Start of Source material

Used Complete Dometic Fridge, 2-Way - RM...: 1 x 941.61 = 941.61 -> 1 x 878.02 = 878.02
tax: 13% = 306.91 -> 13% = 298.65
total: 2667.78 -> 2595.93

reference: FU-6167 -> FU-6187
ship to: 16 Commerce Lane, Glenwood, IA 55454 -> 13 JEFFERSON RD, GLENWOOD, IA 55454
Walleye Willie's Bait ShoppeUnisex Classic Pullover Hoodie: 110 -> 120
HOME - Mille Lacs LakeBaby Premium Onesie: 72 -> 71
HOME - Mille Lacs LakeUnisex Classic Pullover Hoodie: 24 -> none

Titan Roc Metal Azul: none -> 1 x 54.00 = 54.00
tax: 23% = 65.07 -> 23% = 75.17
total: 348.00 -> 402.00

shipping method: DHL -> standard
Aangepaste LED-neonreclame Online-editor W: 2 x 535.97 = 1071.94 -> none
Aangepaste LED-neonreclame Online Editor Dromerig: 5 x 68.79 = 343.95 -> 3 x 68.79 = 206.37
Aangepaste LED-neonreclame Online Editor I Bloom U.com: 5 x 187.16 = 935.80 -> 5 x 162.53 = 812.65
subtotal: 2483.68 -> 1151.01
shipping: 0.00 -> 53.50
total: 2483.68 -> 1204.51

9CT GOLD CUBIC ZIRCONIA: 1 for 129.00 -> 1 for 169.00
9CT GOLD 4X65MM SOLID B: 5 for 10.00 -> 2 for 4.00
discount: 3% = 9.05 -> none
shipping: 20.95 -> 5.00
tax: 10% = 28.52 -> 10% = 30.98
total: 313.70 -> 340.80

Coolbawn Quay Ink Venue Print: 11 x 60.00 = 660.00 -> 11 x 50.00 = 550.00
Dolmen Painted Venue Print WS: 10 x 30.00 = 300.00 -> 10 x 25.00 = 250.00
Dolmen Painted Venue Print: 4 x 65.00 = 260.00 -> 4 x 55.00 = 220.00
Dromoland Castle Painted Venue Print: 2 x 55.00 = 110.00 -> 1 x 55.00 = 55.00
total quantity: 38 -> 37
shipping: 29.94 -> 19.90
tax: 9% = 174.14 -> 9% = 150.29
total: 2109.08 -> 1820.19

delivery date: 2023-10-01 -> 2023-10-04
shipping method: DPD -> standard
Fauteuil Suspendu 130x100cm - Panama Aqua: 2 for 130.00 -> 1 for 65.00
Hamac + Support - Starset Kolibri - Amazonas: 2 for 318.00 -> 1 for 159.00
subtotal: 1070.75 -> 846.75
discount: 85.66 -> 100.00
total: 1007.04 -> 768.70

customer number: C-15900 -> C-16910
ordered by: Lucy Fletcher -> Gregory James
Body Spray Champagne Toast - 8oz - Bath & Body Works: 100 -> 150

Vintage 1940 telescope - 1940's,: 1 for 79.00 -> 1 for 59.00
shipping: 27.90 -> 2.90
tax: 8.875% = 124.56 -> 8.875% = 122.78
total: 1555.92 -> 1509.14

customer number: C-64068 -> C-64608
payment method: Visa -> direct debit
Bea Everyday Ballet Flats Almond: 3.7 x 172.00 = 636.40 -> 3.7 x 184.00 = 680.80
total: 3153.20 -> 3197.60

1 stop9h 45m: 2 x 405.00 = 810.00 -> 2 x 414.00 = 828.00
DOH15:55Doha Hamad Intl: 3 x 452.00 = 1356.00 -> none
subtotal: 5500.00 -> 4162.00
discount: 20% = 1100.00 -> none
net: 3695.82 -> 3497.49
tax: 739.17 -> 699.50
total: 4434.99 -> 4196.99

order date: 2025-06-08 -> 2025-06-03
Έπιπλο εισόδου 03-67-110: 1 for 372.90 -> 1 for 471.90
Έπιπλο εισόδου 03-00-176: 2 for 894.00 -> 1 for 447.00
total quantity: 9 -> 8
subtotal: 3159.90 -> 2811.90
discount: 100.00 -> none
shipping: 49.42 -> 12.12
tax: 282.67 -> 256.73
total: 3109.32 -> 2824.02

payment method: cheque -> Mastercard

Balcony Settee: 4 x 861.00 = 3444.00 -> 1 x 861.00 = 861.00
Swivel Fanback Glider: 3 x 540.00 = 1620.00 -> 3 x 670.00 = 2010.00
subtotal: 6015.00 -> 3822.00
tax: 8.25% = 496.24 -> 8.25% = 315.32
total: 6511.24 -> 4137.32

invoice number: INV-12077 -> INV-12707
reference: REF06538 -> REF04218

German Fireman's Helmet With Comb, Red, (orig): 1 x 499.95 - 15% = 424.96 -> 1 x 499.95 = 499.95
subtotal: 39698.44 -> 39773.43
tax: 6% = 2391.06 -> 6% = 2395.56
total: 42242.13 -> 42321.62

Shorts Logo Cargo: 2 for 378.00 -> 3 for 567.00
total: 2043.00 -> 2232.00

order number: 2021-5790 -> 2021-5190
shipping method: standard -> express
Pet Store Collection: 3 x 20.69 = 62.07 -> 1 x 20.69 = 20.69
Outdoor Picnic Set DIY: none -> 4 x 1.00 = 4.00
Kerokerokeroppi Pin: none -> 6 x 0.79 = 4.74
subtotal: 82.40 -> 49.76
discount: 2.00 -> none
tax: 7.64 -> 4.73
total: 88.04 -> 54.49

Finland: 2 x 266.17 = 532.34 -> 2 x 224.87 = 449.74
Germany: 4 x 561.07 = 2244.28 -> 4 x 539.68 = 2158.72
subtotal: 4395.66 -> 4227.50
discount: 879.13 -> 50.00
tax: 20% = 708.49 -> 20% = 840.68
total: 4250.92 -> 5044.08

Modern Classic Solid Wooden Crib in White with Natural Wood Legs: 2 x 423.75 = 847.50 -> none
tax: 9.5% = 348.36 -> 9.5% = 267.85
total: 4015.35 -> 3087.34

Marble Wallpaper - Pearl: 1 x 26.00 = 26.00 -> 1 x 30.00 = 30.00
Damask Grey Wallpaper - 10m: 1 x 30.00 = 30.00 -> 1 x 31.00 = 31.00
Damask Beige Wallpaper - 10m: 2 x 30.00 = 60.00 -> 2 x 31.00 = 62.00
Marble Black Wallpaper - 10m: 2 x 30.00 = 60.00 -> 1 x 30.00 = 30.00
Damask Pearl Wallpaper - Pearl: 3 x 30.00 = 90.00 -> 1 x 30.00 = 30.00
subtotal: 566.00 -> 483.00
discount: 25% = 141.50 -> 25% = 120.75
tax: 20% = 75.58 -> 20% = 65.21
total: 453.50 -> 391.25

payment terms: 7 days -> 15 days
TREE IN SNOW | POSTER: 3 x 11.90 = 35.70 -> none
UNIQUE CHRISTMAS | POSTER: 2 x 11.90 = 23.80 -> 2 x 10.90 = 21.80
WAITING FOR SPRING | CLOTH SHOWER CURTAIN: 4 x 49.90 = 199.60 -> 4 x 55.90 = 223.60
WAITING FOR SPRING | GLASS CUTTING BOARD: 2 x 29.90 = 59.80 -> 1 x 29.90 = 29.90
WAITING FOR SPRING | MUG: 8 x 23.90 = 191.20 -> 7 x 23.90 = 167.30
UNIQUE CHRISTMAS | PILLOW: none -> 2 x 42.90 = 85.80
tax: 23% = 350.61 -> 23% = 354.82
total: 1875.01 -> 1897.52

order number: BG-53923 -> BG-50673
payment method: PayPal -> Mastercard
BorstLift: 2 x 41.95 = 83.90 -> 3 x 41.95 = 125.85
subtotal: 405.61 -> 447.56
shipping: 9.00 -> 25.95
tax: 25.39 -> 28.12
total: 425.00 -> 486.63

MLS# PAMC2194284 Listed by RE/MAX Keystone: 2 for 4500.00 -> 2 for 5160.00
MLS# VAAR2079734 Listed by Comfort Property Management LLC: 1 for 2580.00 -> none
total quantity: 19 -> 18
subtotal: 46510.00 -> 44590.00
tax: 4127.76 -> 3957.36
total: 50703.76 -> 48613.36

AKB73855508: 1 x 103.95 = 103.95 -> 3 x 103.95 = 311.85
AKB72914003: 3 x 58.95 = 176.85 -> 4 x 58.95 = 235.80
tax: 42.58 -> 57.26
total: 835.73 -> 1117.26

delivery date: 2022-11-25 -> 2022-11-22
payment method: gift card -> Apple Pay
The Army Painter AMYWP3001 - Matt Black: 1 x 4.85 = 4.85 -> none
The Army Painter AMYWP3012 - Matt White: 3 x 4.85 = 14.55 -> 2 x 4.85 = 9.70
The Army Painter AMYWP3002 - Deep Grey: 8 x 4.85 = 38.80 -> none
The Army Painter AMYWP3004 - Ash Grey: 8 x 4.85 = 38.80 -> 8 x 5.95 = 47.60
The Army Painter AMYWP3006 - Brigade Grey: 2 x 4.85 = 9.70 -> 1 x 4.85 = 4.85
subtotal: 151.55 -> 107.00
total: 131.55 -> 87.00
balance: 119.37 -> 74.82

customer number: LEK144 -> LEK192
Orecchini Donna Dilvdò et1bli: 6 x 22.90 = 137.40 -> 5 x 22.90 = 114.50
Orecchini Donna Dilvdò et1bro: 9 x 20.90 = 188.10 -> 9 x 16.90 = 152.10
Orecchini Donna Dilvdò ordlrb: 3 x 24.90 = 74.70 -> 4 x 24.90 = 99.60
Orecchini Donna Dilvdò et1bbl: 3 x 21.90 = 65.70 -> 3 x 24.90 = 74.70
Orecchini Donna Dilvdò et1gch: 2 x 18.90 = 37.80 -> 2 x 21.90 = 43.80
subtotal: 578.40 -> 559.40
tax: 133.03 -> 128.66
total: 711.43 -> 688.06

End of Source material

Your assignment — Extract the lines above, from the first one through the one containing "Aangepaste LED-neonreclame Online-editor", and return only those, unchanged.

Your response —
Used Complete Dometic Fridge, 2-Way - RM...: 1 x 941.61 = 941.61 -> 1 x 878.02 = 878.02
tax: 13% = 306.91 -> 13% = 298.65
total: 2667.78 -> 2595.93

reference: FU-6167 -> FU-6187
ship to: 16 Commerce Lane, Glenwood, IA 55454 -> 13 JEFFERSON RD, GLENWOOD, IA 55454
Walleye Willie's Bait ShoppeUnisex Classic Pullover Hoodie: 110 -> 120
HOME - Mille Lacs LakeBaby Premium Onesie: 72 -> 71
HOME - Mille Lacs LakeUnisex Classic Pullover Hoodie: 24 -> none

Titan Roc Metal Azul: none -> 1 x 54.00 = 54.00
tax: 23% = 65.07 -> 23% = 75.17
total: 348.00 -> 402.00

shipping method: DHL -> standard
Aangepaste LED-neonreclame Online-editor W: 2 x 535.97 = 1071.94 -> none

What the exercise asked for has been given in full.